Can't you "just" make the save a plain zip file or something so that it stores compactly but can be decompressed into normal files? There's like a thousand zip libraries out there. Is compact save storage even an issue when you've got machines with terabytes of hard drives space?
There are a number of problems:
1. People upload savegames to our server in mantis tickets, and there's a size limit on that (both practical and technical).
2. Saving using our efficient algorithm is memory-neutral, aka it doesn't generate new heap usage (much). Saving using a more verbose format, and/or using compression, requires native code calls and a whole lot of RAM allocations that then have to be garbage collected, etc.
3. Saving the more verbose way is slower because more has to be written in general, and compressing it is then also slower because it has to do all that work also. So there's more of a hitch when the saving happens (autosave is mainly the only place you care), and there's a spike in RAM which in the worst cases can cause out of memory exceptions even on machines with plenty of RAM just because of how much ram the internal mono runtime embedded in unity is allowed to use. To get around that in AI War Classic we have to garbage collect at like 4 different points in the process if the managed memory in use is above certain numbers. That makes the saving hitch even larger.

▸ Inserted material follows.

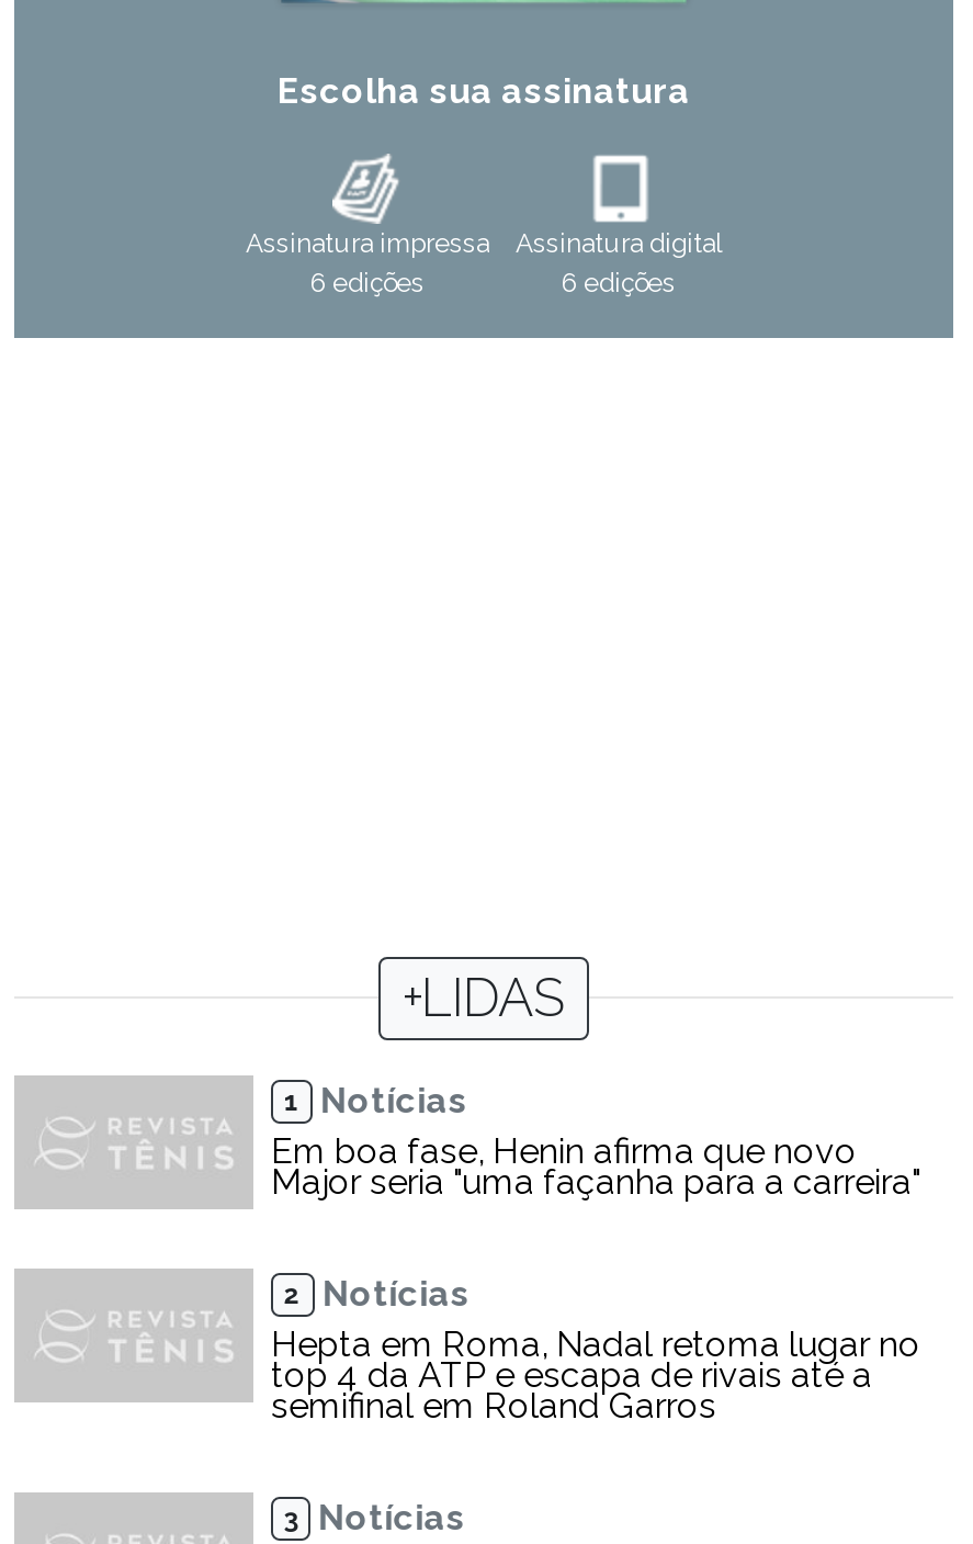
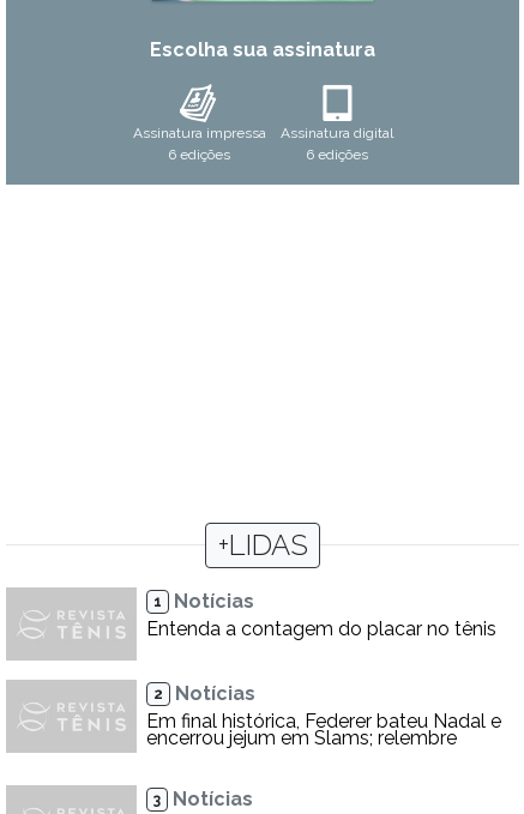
[271,1130,920,1203] Em boa fase, Henin afirma que novo | Major seria "uma façanha para a carreira" -> [146,617,496,640] Entenda a contagem do placar no tênis
[271,1323,920,1427] Hepta em Roma, Nadal retoma lugar no | top 4 da ATP e escapa de rivais até a | semifinal em Roland Garros -> [146,710,501,750] Em final histórica, Federer bateu Nadal e | encerrou jejum em Slams; relembre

4. When we're talking about something like autosaves, why have a limit on them? If they are only a few KB, just save an indefinite number of them since hard drives are so big. Autosaves are then unobtrusive and extremely thorough. We did something like this with the level editor in Release Raptor, and it was glorious. (Just put all those autosaves in a subfolder so they don't clutter the main view, of course). However, if we're suddenly talking tens of megs, we'd be getting into gigs of autosaves pretty fast if we were not having some sort of cap or cleanup process for older autosaves. That's always a fraught process, because then you never know when we're accidentally deleting or overriding an autosave that someone really wanted. Is it a huge issue? No, definitely not. But it is something that bothers me.
In general none of the above issues are likely to be much of an issue in this sequel in general; they were all worse in AI War Classic, and we solved them all with compression and such. But frankly, if we're compressing the contents of the file (versus putting it in a zip file, which is itself even slower), you can't read it anyway. And it's fairly hard to read even if you have it in an uncompressed, verbose format. Lots of stuff is just strings of numbers, not actually labeled or anything.
Ultimately there's very little incentive to do it an inefficient way "just because."
A much better approach would be for us to provide a public API from our in-game DLL that would allow you to load the data from the disk without having to actually load the game. Then people could link against that and make a savegame editor without having to reverse-engineer our code (which would of course change over time anyway).